Top of Supplied entries
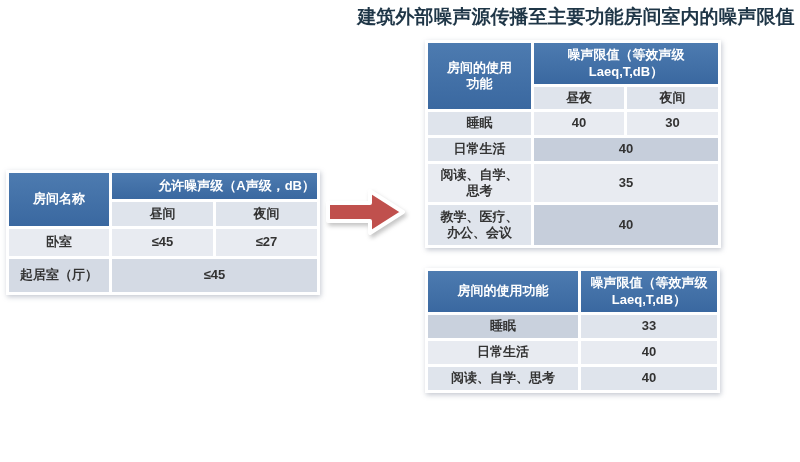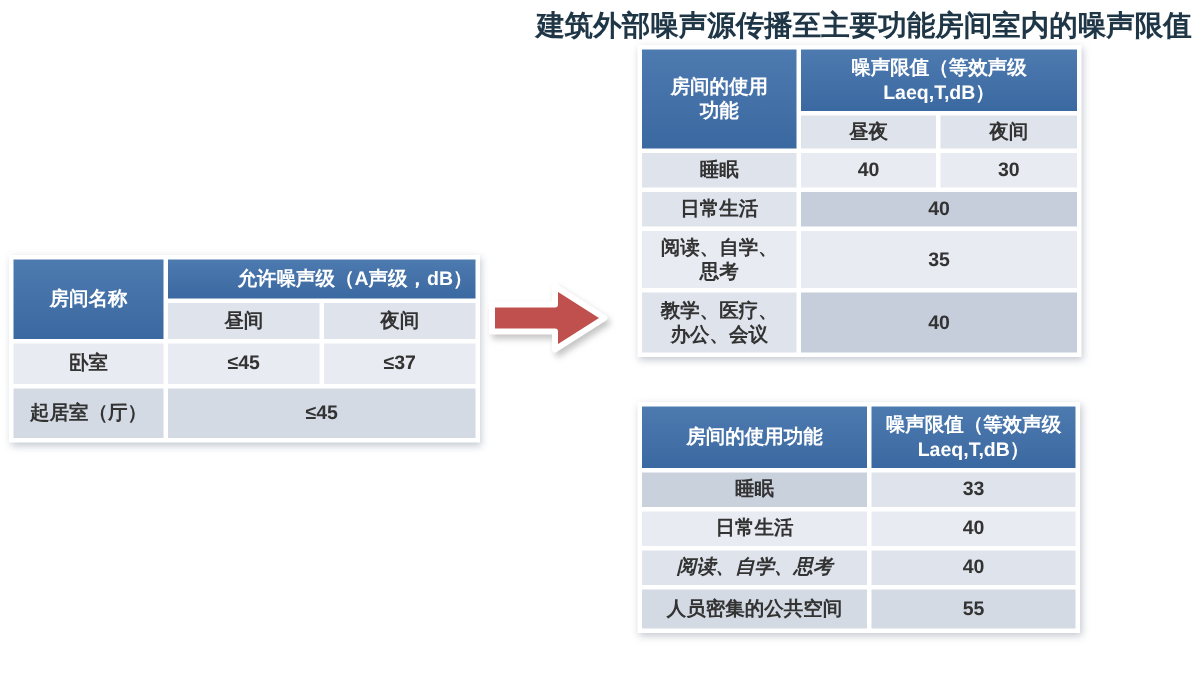--- a/index.html
+++ b/index.html
@@ -93,7 +93,7 @@
 
   <div class="slide-title" style="top:4px;">建筑外部噪声源传播至主要功能房间室内的噪声限值</div>
 
-  <table class="tbl" style="left:425px; top:30px;">
+  <table class="tbl" style="left:425px; top:40px;">
     <tbody>
         <tr>
       <th class="hdr" rowspan="2" style="width:99px; height:39px;">房间的使用

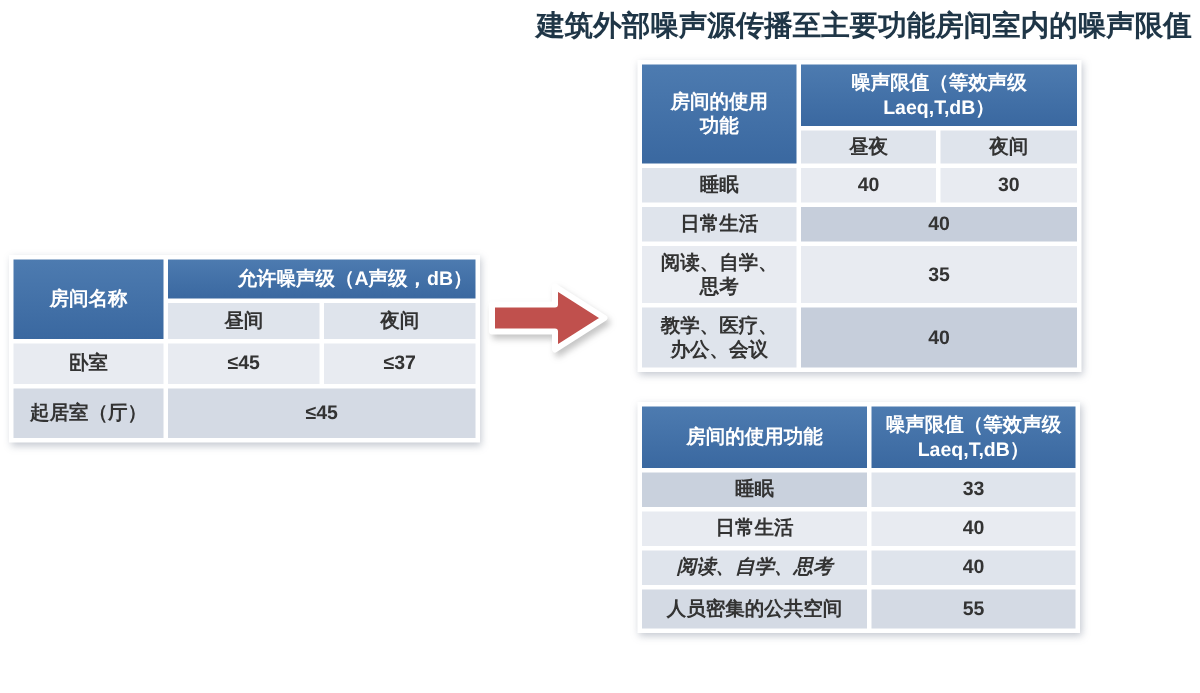--- a/index.html
+++ b/index.html
@@ -76,7 +76,7 @@
     <tr>
       <td class="b-light" style="height:25px;">卧室</td>
       <td class="b-light">≤45</td>
-      <td class="b-light">≤37</td>
+      <td class="b-light">≤27</td>
     </tr>
     <tr>
       <td class="b-band" style="height:31px;">起居室（厅）</td>

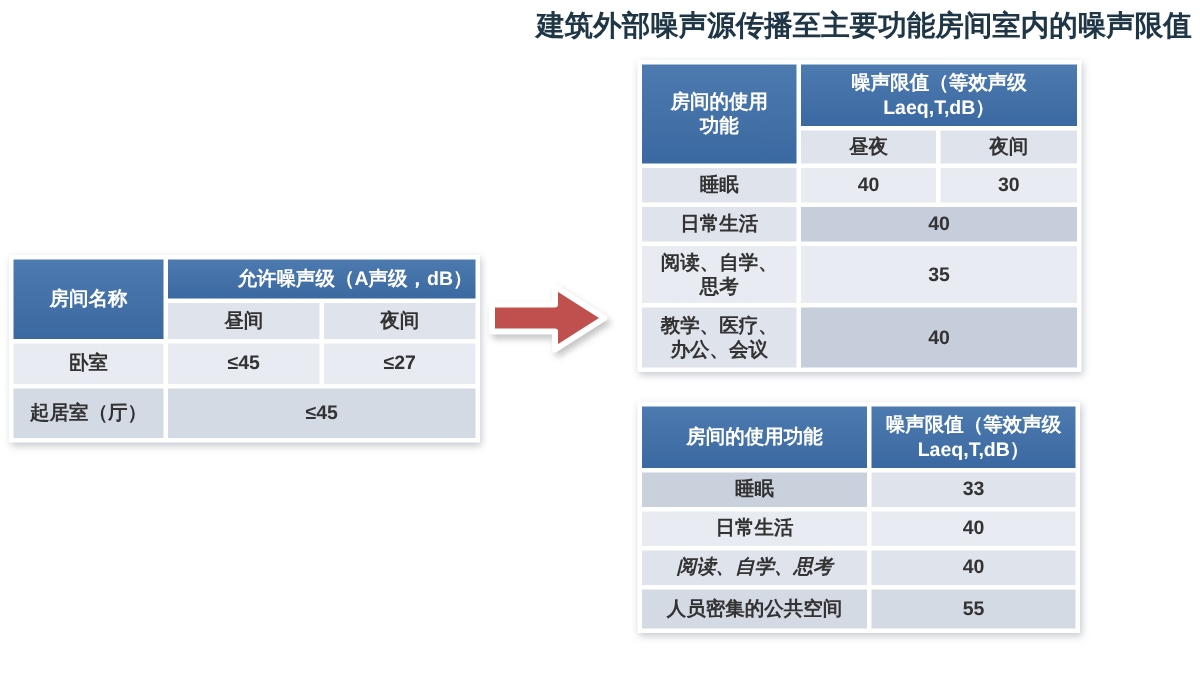--- a/index.html
+++ b/index.html
@@ -144,7 +144,7 @@
       <td class="b-light">40</td>
     </tr>
     <tr>
-      <td class="b-mid" style="height:21px;font-style:italic;">阅读、自学、思考</td>
+      <td class="b-mid" style="height:21px;">阅读、自学、思考</td>
       <td class="b-mid">40</td>
     </tr>
     <tr>

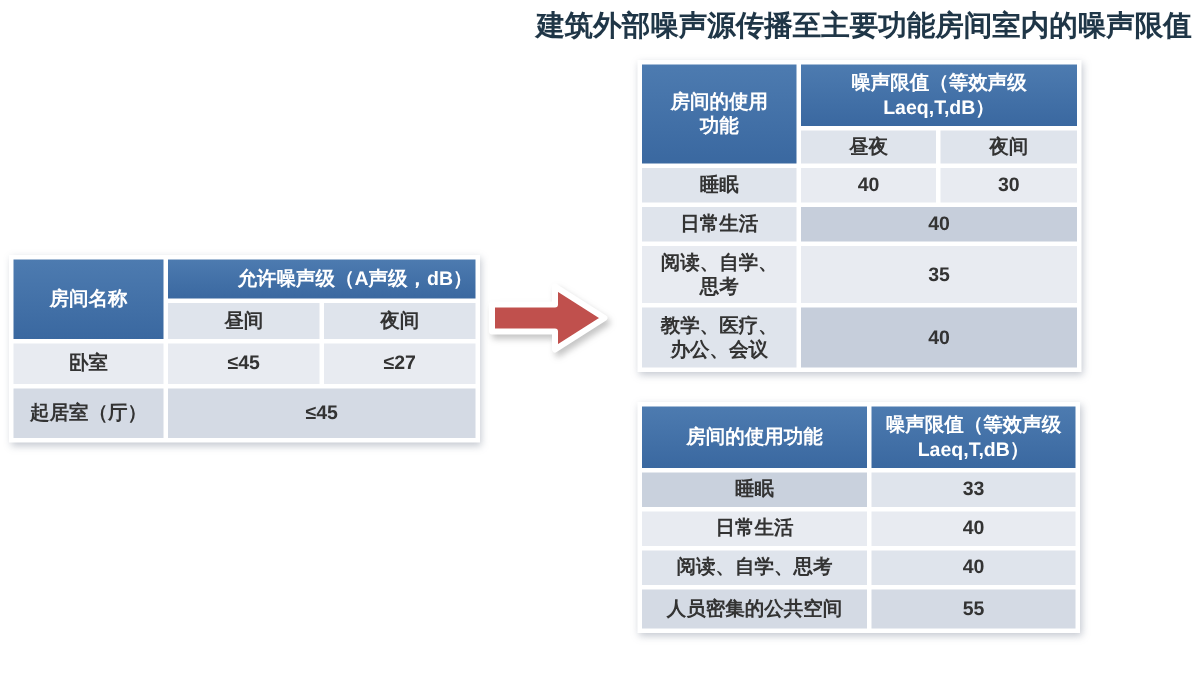--- a/index.html
+++ b/index.html
@@ -147,10 +147,6 @@
       <td class="b-mid" style="height:21px;">阅读、自学、思考</td>
       <td class="b-mid">40</td>
     </tr>
-    <tr>
-      <td class="b-band" style="height:24px;">人员密集的公共空间</td>
-      <td class="b-band">55</td>
-    </tr>
   </tbody>
     </table>
 

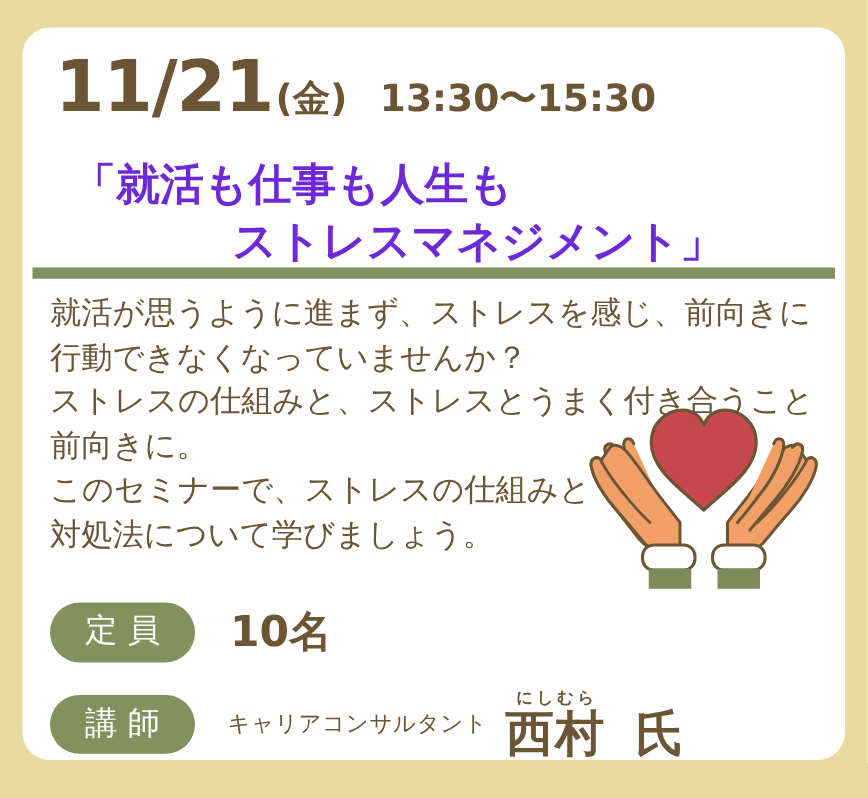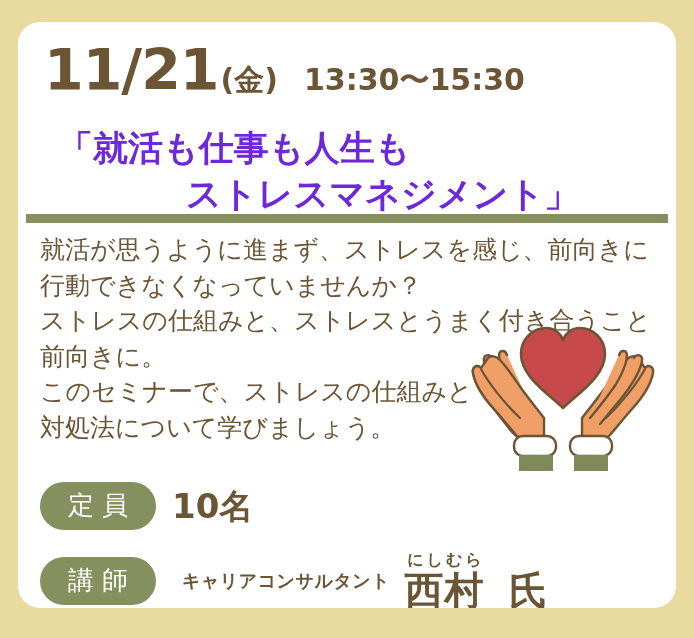--- a/index.html
+++ b/index.html
@@ -150,7 +150,7 @@
   }
 
   .capacity-value {
-    margin-left: 16px;
+    margin-left: 28px;
     font-size: 34px;
     font-weight: 700;
     color: #6b5534;

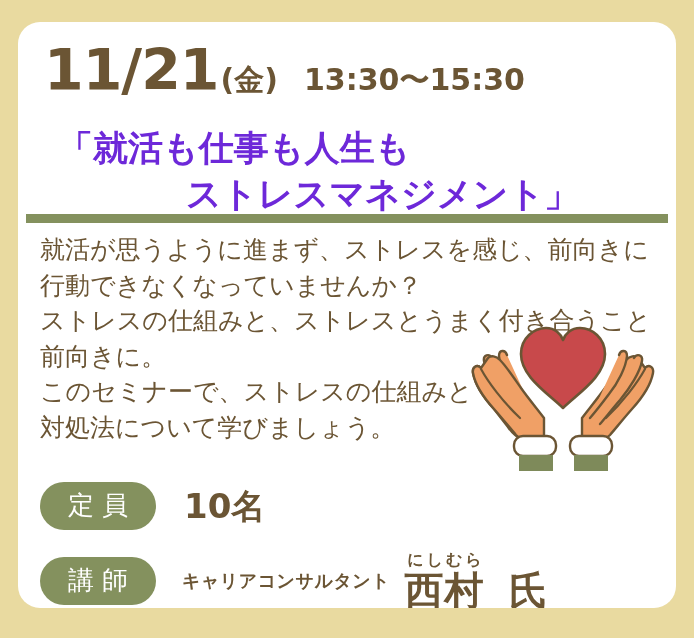--- a/index.html
+++ b/index.html
@@ -179,7 +179,7 @@
     line-height: 1;
   }
   .ruby-text {
-    font-size: 16px;
+    font-size: 13px;
     font-weight: 700;
     letter-spacing: 3px;
     text-indent: 3px;

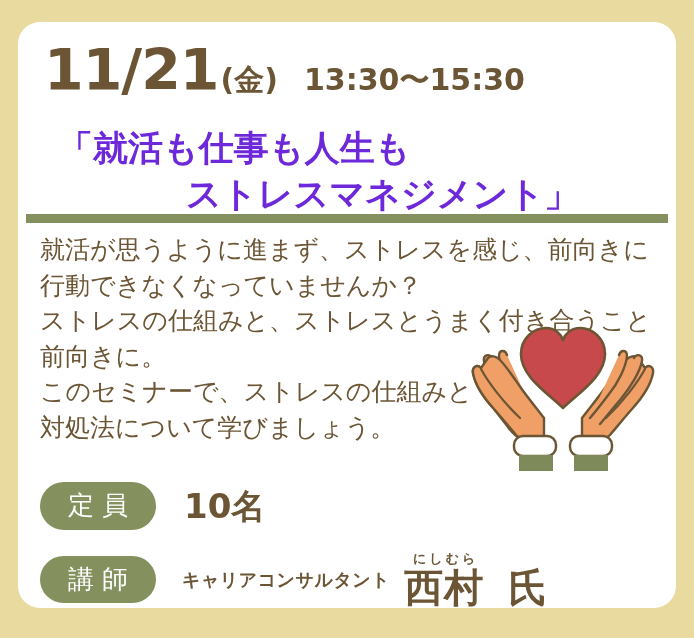--- a/index.html
+++ b/index.html
@@ -160,7 +160,7 @@
   .lecturer-role {
     margin-left: 26px;
     font-size: 18px;
-    font-weight: 700;
+    font-weight: 400;
     color: #6b5534;
     line-height: 1;
     letter-spacing: 0.5px;

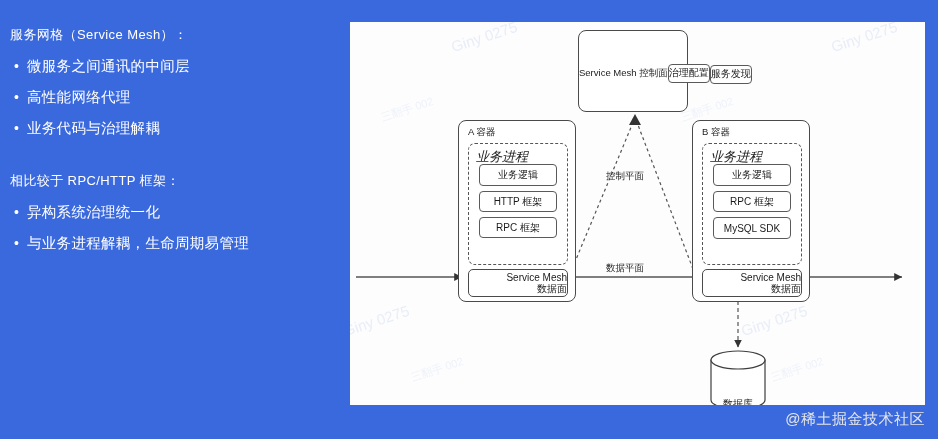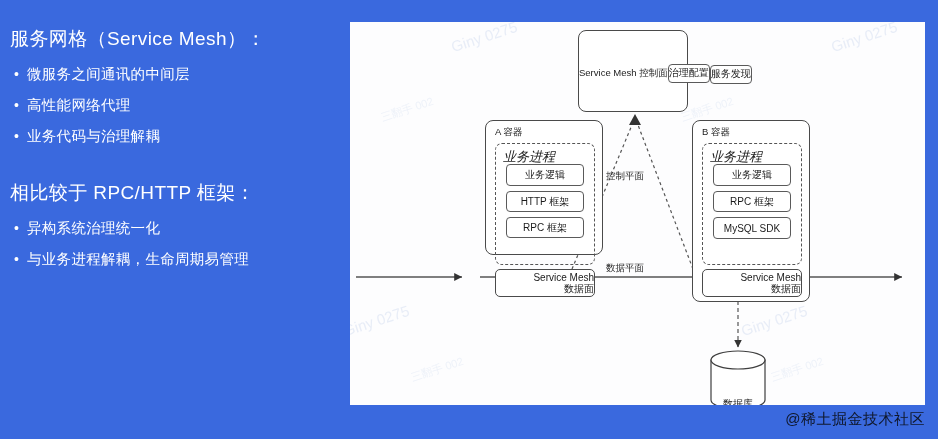--- a/index.html
+++ b/index.html
@@ -22,7 +22,7 @@
   }
   .slide-heading {
     color: #ffffff;
-    font-size: 19px;
+    font-size: 13px;
     letter-spacing: 0.4px;
     white-space: nowrap;
     margin-bottom: 13px;

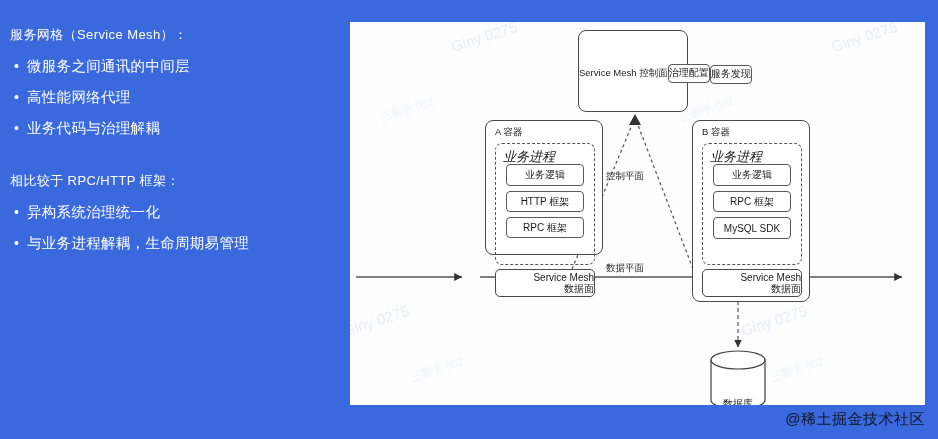--- a/index.html
+++ b/index.html
@@ -248,7 +248,7 @@
     </div>
   </div>
 
-  <div class="node" style="left:108px; top:98px; width:118px; height:135px; align-items:stretch;margin-left:27px;">
+  <div class="node" style="left:108px; top:98px; width:118px; height:182px; align-items:stretch;">
     <div class="node-title">A 容器</div>
 
     <div class="proc-group" style="left:9px; top:22px; width:100px; height:122px;"></div>

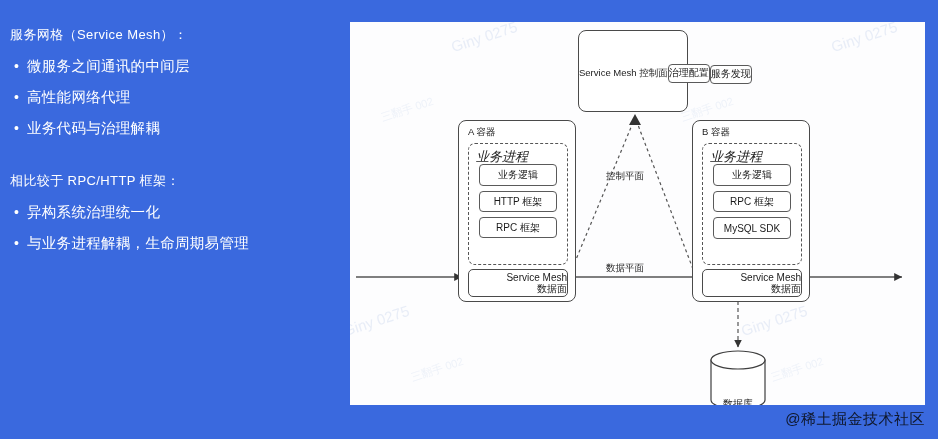--- a/index.html
+++ b/index.html
@@ -55,7 +55,7 @@
   #brand-watermark {
     position: absolute;
     right: 13px; bottom: 10px;
-    color: #0f172a;
+    color: #e5e5e5;
     font-size: 15px;
     letter-spacing: 0.5px;
   }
Bottom of Supplied entries
> [Your assignment]: If a line in the records contains the word "slide", copy it.

> [Result for this task]:
   <div class="slide-title" style="top:4px;">建筑外部噪声源传播至主要功能房间室内的噪声限值</div>
   .slide-heading {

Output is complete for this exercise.